• [INSTRUCTIONS TO FOLLOW] Between the line containing "- Current Status: ✓" and the line containing "added (UserLineProgress, UserCharacterProgress)" lies a run of lines; give that run again exactly, with both of those lines, and nothing else from the entries below.

• [SOURCE RECORDS]
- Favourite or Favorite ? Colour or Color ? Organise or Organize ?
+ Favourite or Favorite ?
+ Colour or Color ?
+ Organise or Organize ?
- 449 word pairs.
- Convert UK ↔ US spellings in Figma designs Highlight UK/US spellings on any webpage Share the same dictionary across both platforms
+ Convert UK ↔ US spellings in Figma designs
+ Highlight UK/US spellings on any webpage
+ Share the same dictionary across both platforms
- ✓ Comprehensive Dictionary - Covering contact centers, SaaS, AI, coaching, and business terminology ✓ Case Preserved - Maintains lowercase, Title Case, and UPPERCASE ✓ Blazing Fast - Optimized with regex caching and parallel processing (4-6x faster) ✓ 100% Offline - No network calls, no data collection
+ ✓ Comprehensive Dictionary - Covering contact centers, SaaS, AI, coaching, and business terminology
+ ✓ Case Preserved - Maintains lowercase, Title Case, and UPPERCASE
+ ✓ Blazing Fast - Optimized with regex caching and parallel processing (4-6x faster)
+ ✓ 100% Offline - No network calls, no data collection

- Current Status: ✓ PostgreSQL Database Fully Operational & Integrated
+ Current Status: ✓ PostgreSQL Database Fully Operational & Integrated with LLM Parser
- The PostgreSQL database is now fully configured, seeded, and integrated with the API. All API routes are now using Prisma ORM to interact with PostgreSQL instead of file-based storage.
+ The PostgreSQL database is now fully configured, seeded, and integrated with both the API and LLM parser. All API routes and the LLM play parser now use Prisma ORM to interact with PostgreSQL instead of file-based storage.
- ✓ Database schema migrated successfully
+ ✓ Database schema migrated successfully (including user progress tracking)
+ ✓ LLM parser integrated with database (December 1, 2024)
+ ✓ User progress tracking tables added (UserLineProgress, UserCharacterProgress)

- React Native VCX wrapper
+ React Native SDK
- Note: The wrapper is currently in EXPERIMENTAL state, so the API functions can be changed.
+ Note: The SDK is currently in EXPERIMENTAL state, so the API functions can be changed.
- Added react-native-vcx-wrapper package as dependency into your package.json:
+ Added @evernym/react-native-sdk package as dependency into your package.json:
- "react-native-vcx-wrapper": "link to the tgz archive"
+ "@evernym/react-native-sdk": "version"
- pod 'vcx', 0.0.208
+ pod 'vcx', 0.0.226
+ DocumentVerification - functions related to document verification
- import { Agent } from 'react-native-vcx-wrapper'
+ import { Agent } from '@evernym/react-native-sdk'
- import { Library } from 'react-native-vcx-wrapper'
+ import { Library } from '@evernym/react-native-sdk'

• [TASK RESULT]
- Current Status: ✓ PostgreSQL Database Fully Operational & Integrated
+ Current Status: ✓ PostgreSQL Database Fully Operational & Integrated with LLM Parser
- The PostgreSQL database is now fully configured, seeded, and integrated with the API. All API routes are now using Prisma ORM to interact with PostgreSQL instead of file-based storage.
+ The PostgreSQL database is now fully configured, seeded, and integrated with both the API and LLM parser. All API routes and the LLM play parser now use Prisma ORM to interact with PostgreSQL instead of file-based storage.
- ✓ Database schema migrated successfully
+ ✓ Database schema migrated successfully (including user progress tracking)
+ ✓ LLM parser integrated with database (December 1, 2024)
+ ✓ User progress tracking tables added (UserLineProgress, UserCharacterProgress)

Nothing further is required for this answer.